Scan the records below for the line with "- ☐ Passwort ändern: Funktion fehlt." and the line with "CSV-Export Button implementiert.". Repeat those two lines and every line between them exactly, and nothing else.

● Records for this task
"""
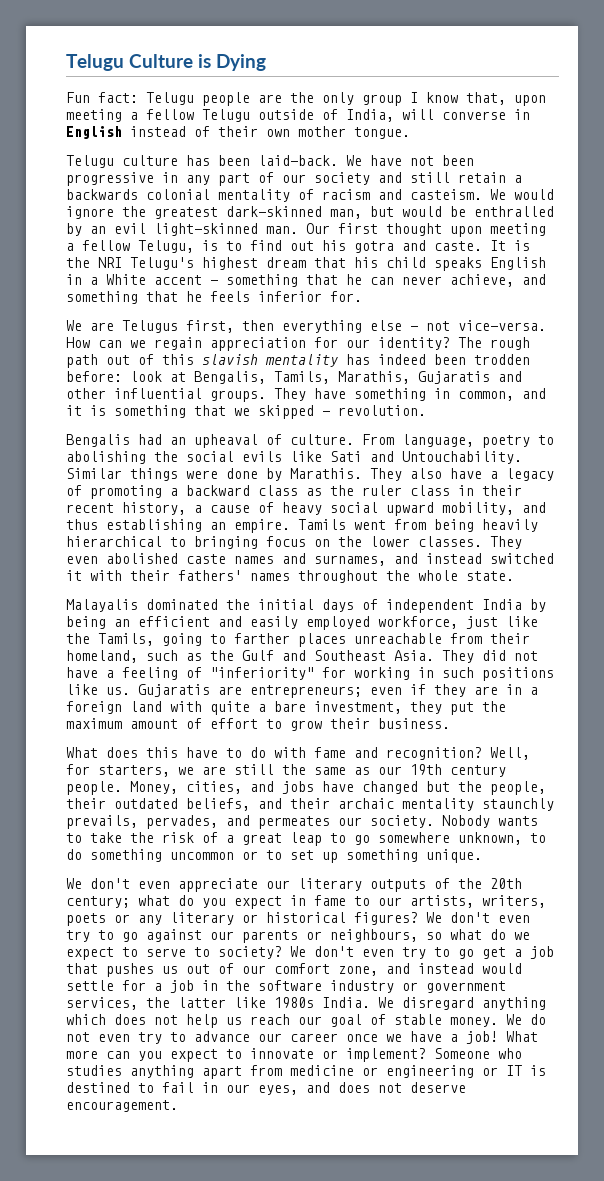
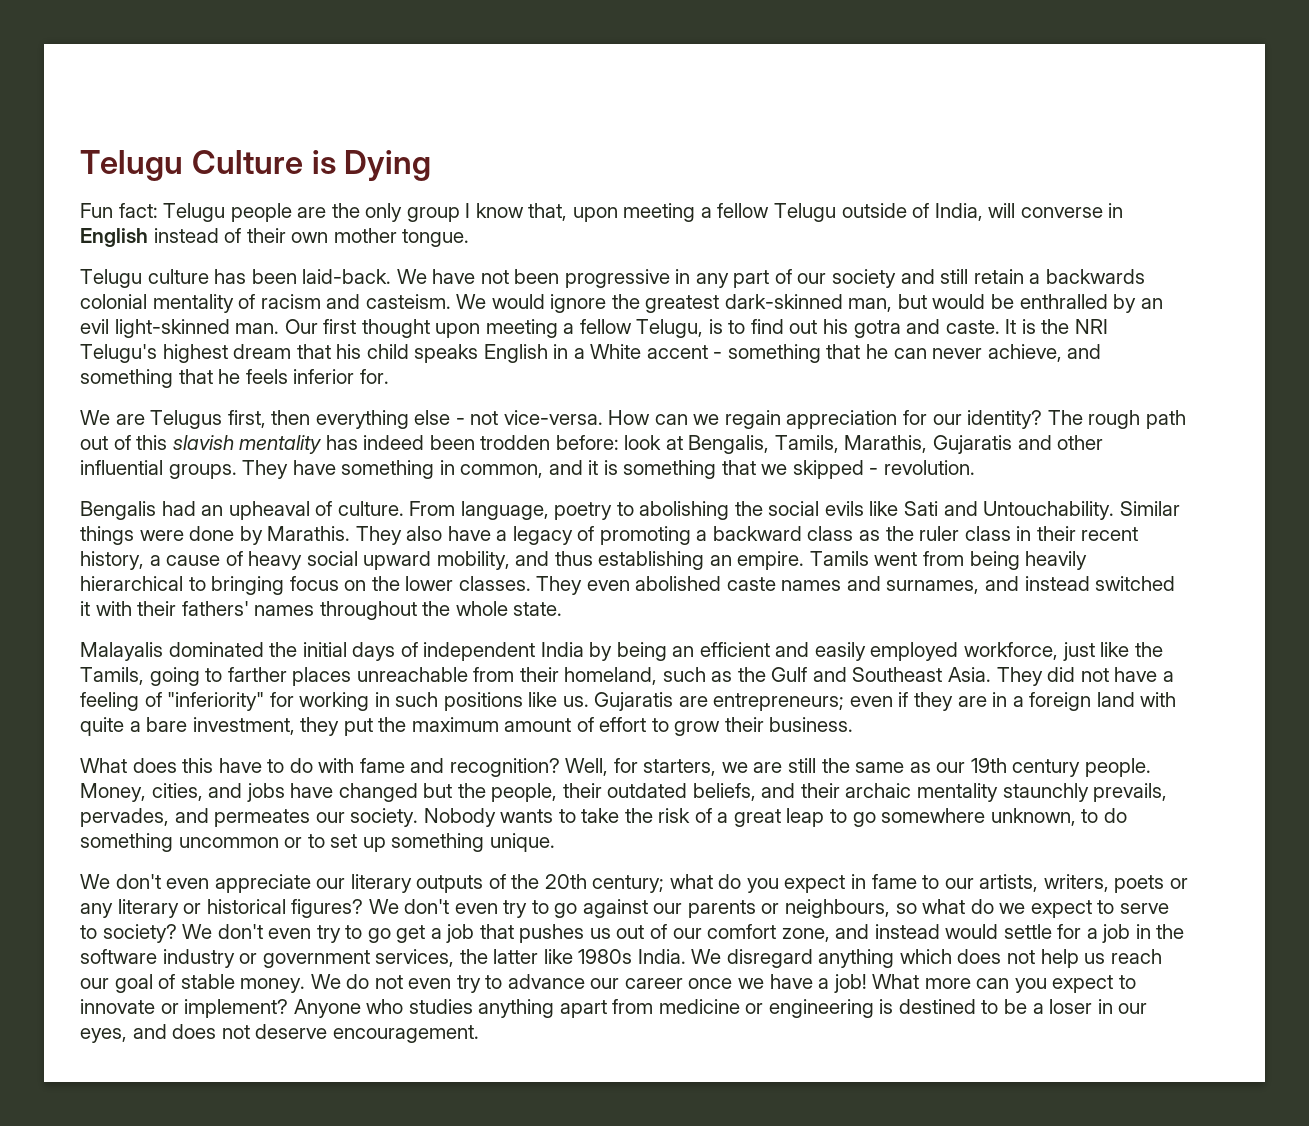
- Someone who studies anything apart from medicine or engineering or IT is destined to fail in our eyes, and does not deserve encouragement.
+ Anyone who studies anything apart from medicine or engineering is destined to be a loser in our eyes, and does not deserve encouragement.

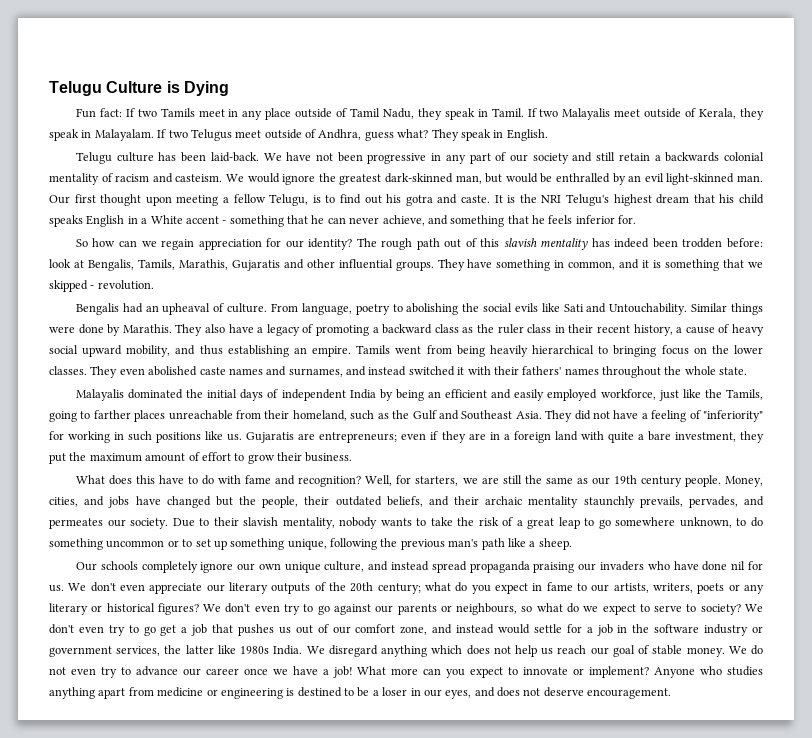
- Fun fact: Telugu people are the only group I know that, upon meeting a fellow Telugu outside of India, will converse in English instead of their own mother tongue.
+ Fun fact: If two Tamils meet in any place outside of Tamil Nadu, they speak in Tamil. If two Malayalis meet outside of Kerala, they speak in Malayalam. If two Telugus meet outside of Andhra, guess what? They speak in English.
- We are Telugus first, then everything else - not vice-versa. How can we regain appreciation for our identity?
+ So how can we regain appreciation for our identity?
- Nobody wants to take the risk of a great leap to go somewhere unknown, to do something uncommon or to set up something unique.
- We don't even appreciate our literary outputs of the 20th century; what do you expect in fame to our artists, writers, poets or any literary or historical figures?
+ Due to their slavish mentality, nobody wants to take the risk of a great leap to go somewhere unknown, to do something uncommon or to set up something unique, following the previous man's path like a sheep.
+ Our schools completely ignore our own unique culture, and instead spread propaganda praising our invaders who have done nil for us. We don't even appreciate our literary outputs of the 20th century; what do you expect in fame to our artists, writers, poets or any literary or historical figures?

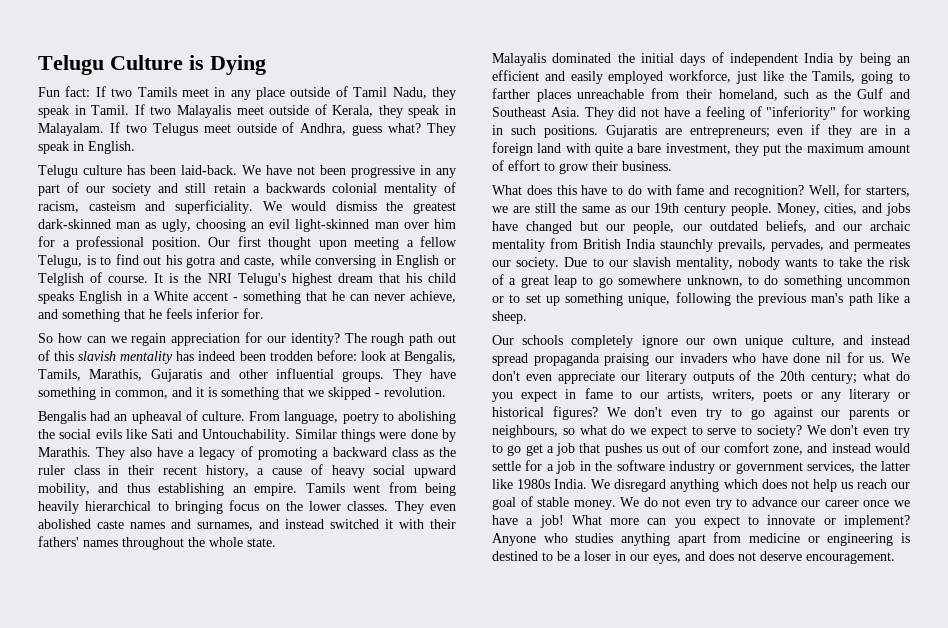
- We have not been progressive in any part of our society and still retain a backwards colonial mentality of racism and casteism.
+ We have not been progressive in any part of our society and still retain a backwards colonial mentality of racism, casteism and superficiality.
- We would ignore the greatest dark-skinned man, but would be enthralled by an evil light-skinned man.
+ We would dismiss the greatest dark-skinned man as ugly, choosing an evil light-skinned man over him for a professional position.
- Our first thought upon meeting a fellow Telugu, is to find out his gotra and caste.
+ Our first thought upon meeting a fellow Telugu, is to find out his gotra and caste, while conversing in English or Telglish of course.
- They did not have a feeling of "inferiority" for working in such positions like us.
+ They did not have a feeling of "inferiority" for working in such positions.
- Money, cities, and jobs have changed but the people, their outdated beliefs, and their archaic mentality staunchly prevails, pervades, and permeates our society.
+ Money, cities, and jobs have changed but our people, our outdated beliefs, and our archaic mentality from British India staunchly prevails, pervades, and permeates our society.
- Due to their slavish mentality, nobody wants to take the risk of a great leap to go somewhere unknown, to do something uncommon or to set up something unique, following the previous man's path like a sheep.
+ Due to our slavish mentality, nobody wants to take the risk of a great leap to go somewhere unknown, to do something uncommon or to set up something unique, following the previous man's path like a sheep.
"""
"""
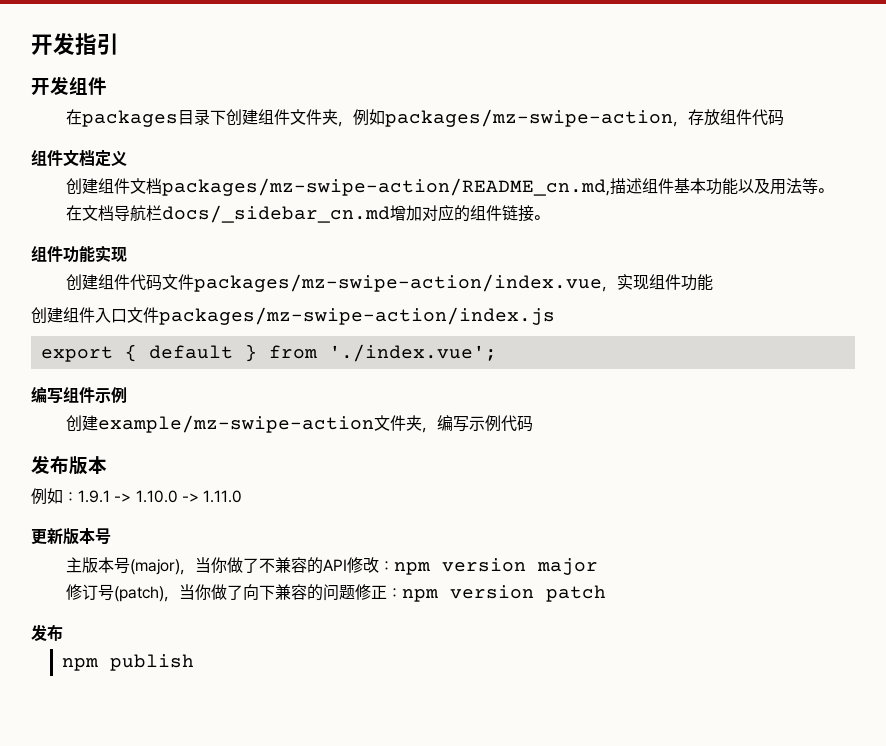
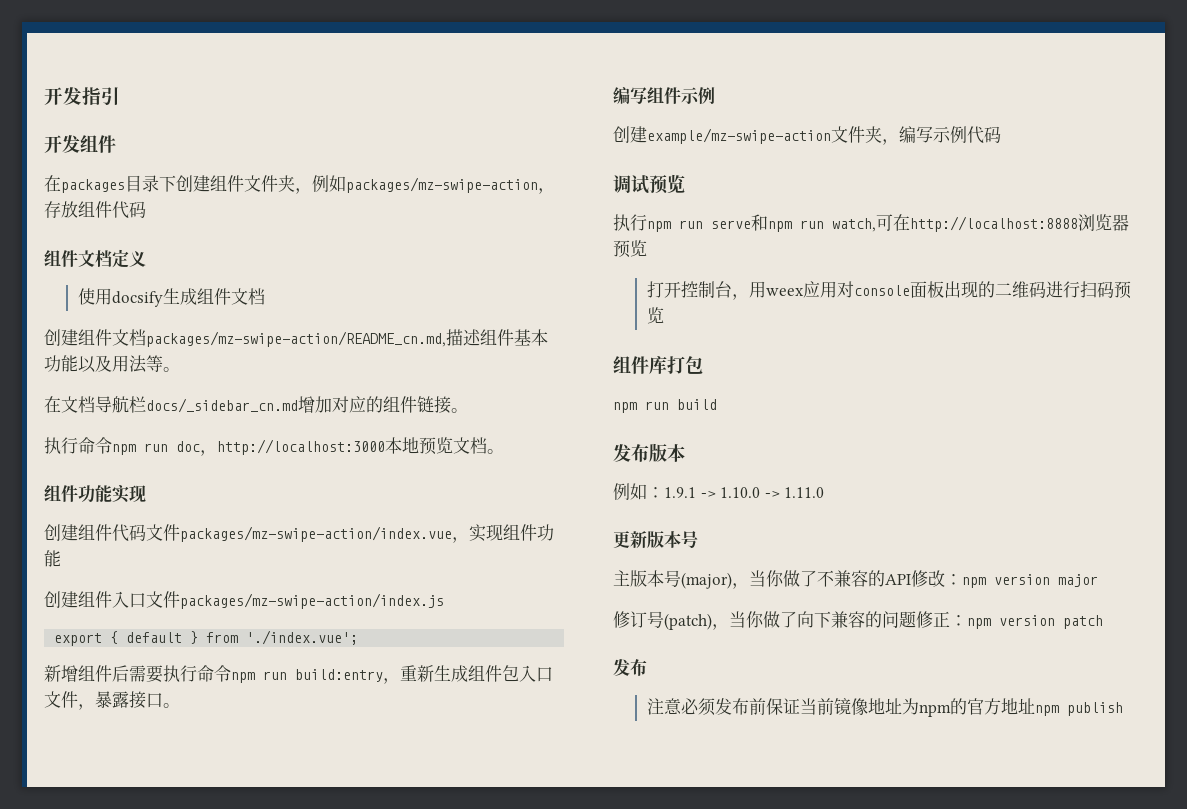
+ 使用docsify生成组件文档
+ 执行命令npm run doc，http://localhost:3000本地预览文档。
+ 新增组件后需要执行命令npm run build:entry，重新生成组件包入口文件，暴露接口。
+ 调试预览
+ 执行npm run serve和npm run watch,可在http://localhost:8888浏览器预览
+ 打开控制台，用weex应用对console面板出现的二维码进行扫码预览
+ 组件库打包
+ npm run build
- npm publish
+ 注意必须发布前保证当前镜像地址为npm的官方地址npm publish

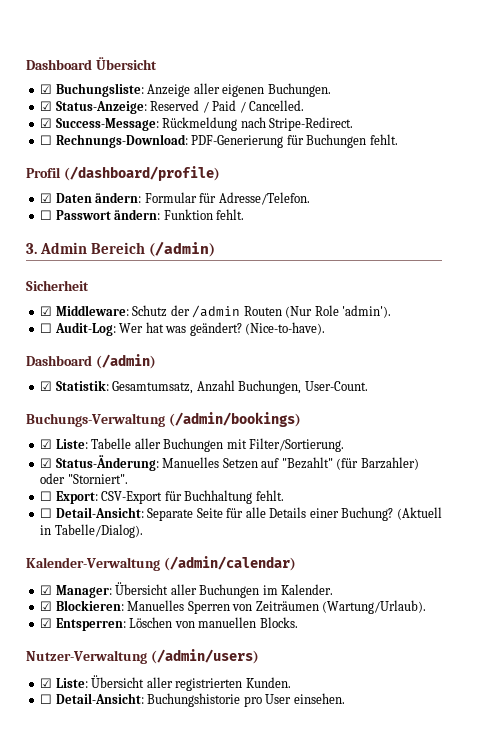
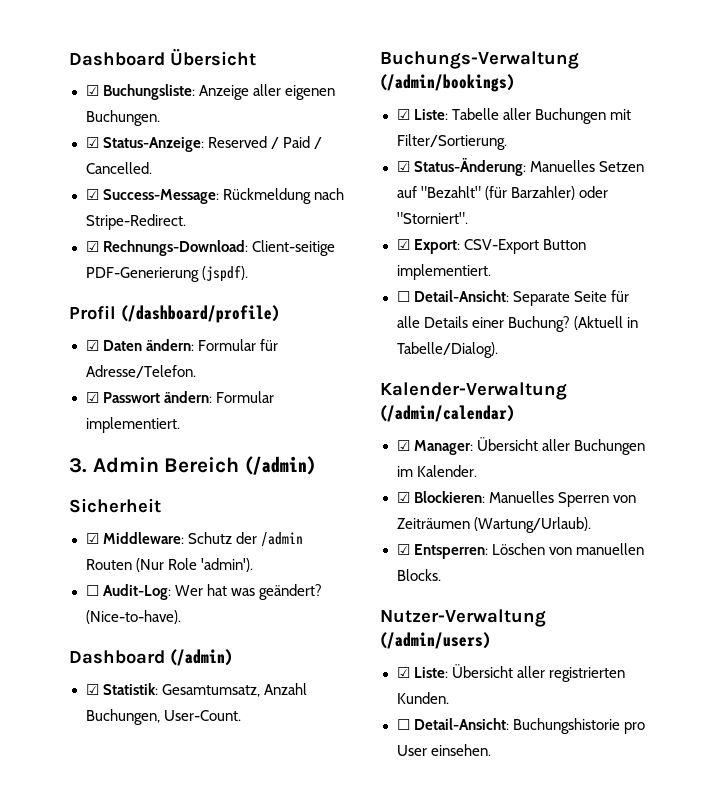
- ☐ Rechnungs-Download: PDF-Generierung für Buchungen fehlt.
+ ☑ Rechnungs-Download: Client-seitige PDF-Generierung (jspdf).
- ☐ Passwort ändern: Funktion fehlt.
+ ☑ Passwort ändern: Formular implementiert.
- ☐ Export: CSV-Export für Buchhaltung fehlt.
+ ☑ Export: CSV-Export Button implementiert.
"""
● Answer section
- ☐ Passwort ändern: Funktion fehlt.
+ ☑ Passwort ändern: Formular implementiert.
- ☐ Export: CSV-Export für Buchhaltung fehlt.
+ ☑ Export: CSV-Export Button implementiert.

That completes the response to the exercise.